C.J. Sansom |
British author Christopher John Sansom, author of the Shardlake series of crime novels under the pen name C.J. Sansom, died April 27, the Bookseller reported. He was 71. Sansom was awarded the Crime Writers' Association Cartier Diamond Dagger Award in 2022 for his outstanding contribution to the genre.
Maria Rejt, his long-time editor and publisher, said: "An intensely private person, Chris wished from the very start only to be published quietly and without fanfare. But he always took immense pleasure in the public's enthusiastic responses to his novels and worked tirelessly on each book, never wanting to disappoint a single reader.
"He was working on his new Shardlake novel, Ratcliff, when he died but his worsening health made progress painfully slow: his meticulous historical research and his writing were always so important to him. I shall miss him hugely, not only as a wonderfully talented writer who gave joy to millions, but as a dear friend of enormous compassion and integrity."
His agent, Antony Topping, commented: "Chris did not seek the limelight, preferring to be known through his novels, and so in comparison with his fame and reputation relatively few people were lucky enough to know the person behind the work. He had an immense, far-reaching and deeply humane intelligence. His fans can see this in the novels but he applied it equally in his everyday dealings with friends, in his politics and his charitable acts.... He had a loathing of injustice of any kind and a special contempt for bullies."
Sansom was one of Britain's bestselling historical novelists, known in particular for his mystery novels featuring barrister Matthew Shardlake, set in Tudor England, the Guardian reported. He died just days before Shardlake, the TV adaptation of his debut novel, Dissolution, starring Arthur Hughes and Sean Bean, would be released on Hulu.
The first book in his Shardlake series, Dissolution (2003) was an immediate bestseller and nominated in two categories for the 2003 Crime Writers' Association Dagger awards. Inspector Morse creator Colin Dexter called it "extraordinarily impressive." Six more Shardlake novels were published, with more than three million copies now in print, making it one of the most successful crime series of all time, the Guardian noted. His final published novel was Tombland.

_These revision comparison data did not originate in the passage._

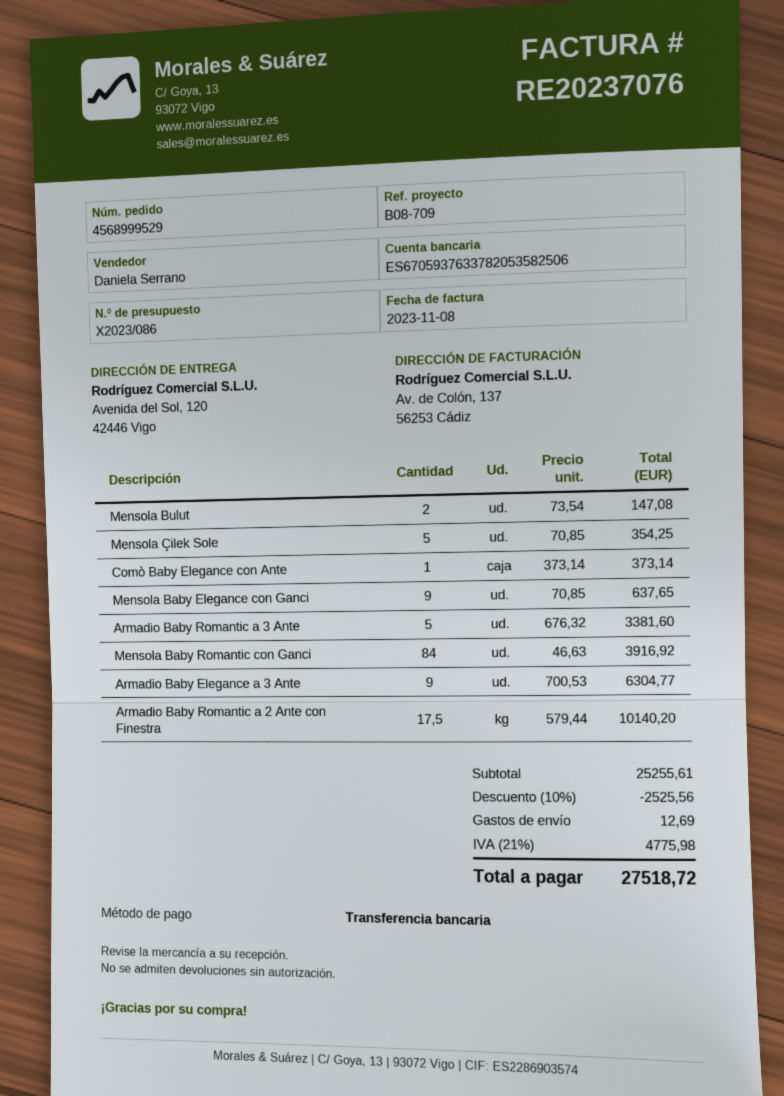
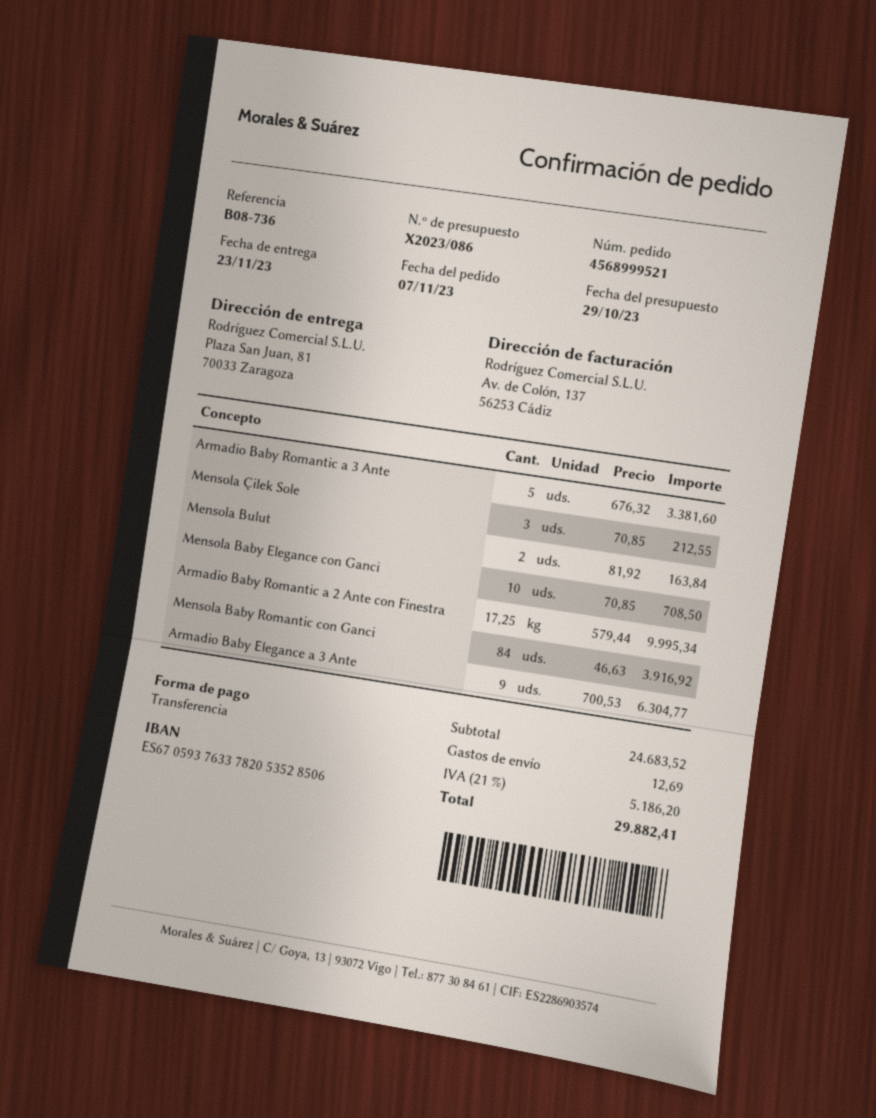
order number: 4568999529 -> 4568999521
reference: B08-709 -> B08-736
bank account: ES6705937633782053582506 -> ES6705937633782053528506
ship to: Avenida del Sol, 120, 42446 Vigo -> Plaza San Juan, 81, 70033 Zaragoza
Mensola Bulut: 2 x 73.54 = 147.08 -> 2 x 81.92 = 163.84
Mensola Çilek Sole: 5 x 70.85 = 354.25 -> 3 x 70.85 = 212.55
Comò Baby Elegance con Ante: 1 x 373.14 = 373.14 -> none
Mensola Baby Elegance con Ganci: 9 x 70.85 = 637.65 -> 10 x 70.85 = 708.50
Armadio Baby Romantic a 2 Ante con Finestra: 17.5 x 579.44 = 10140.20 -> 17.25 x 579.44 = 9995.34
subtotal: 25255.61 -> 24683.52
discount: 10% = 2525.56 -> none
tax: 21% = 4775.98 -> 21% = 5186.20
total: 27518.72 -> 29882.41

"The problem with history--and the further back you go, the truer this is--is that there are all sorts of gaps," Sansom told the Guardian in 2010. "With Tudor times, information is sparse: things have single or contradictory sources. But where there are established facts, I do everything I can to insert the story around them."
Boyd Tonkin wrote in the Guardian: "A good man in trying times, his Shardlake became a firm friend to countless admirers. Erudite but approachable, his creator spoke engagingly about his work in a voice that bore soft traces of an Edinburgh upbringing. Above all, the one-time solicitor ceased never to explore the meaning of justice--or to tell timeless truths about power and its victims."